Pour confirmer que HSP47 pourrait être à l'origine de l'absence de caillots sanguins chez les ours, l'équipe a effectué des tests en laboratoire avec des souris. Les souris dépourvues de la protéine avaient moins de caillots et des niveaux d'inflammation plus faibles que les animaux qui avaient HSP47. De plus, les cochons qui venaient d'accoucher - les rendant largement immobiles pendant jusqu'à 28 jours pendant qu'ils nourrissaient leurs porcelets - avaient également des niveaux inférieurs de HSP47 par rapport aux porcs actifs.
Ces résultats s'étendent également aux personnes. Les personnes avec une immobilité à long terme en raison d'une lésion de la moelle épinière présentaient des niveaux bas de HSP47 et aucune autre manifestation de coagulation liée à l'inflammation. Il en était de même pour les 12 personnes en bonne santé ayant participé à une étude de repos au lit volontaire pendant un mois. Après 27 jours d'immobilité, leurs niveaux de HSP47 ont diminué.
Dans l'ensemble, la plupart des animaux utilisent des protéines et des cellules similaires pour faire des caillots et éviter les pertes de sang, explique Marjory Brooks, vétérinaire et hématologiste comparative à l'Université Cornell qui n'a pas participé à l'étude.
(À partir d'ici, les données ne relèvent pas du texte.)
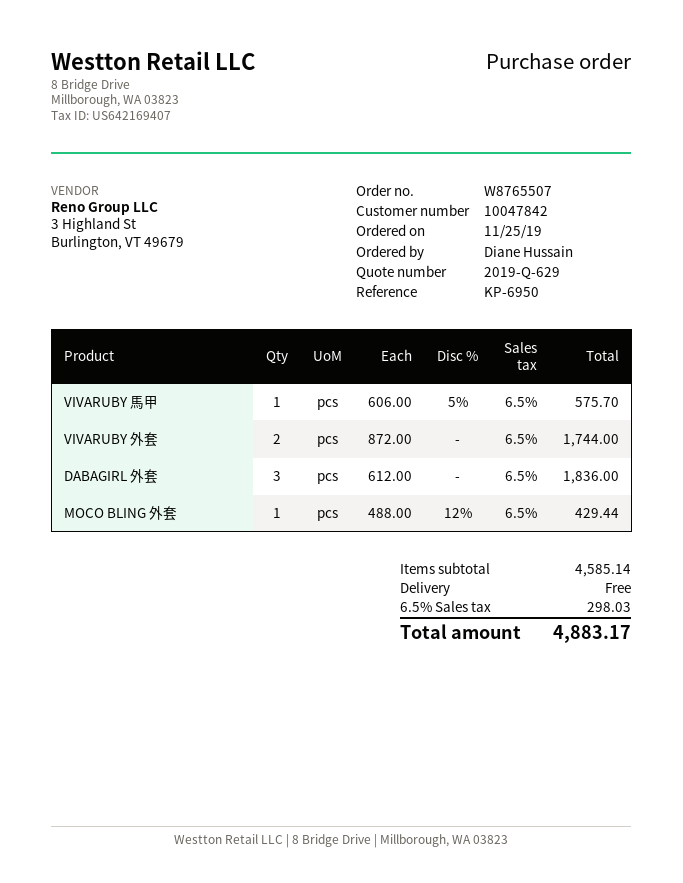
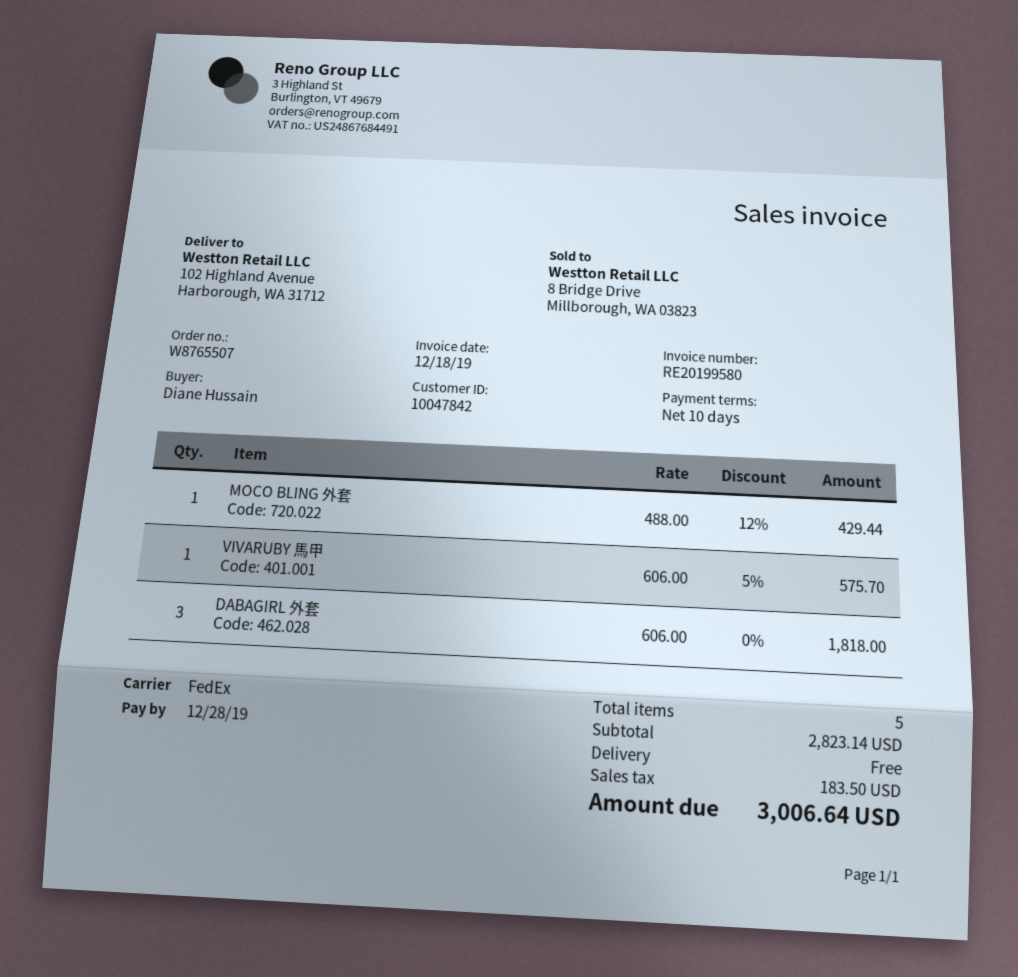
VIVARUBY 外套: 2 x 872.00 = 1744.00 -> none
DABAGIRL 外套: 3 x 612.00 = 1836.00 -> 3 x 606.00 = 1818.00
subtotal: 4585.14 -> 2823.14
tax: 298.03 -> 183.50
total: 4883.17 -> 3006.64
Mais il pourrait y avoir certaines variations entre les espèces dans la séquence des événements qui précèdent le caillot.
Comprendre comment les corps humains régulent spécifiquement HSP47 est important pour que les médicaments potentiels trouvent le bon équilibre entre la prévention des caillots et les saignements excessifs.
La prochaine grande question à résoudre, selon Petzold, est de savoir comment l'immobilité incite le corps à produire moins de HSP47.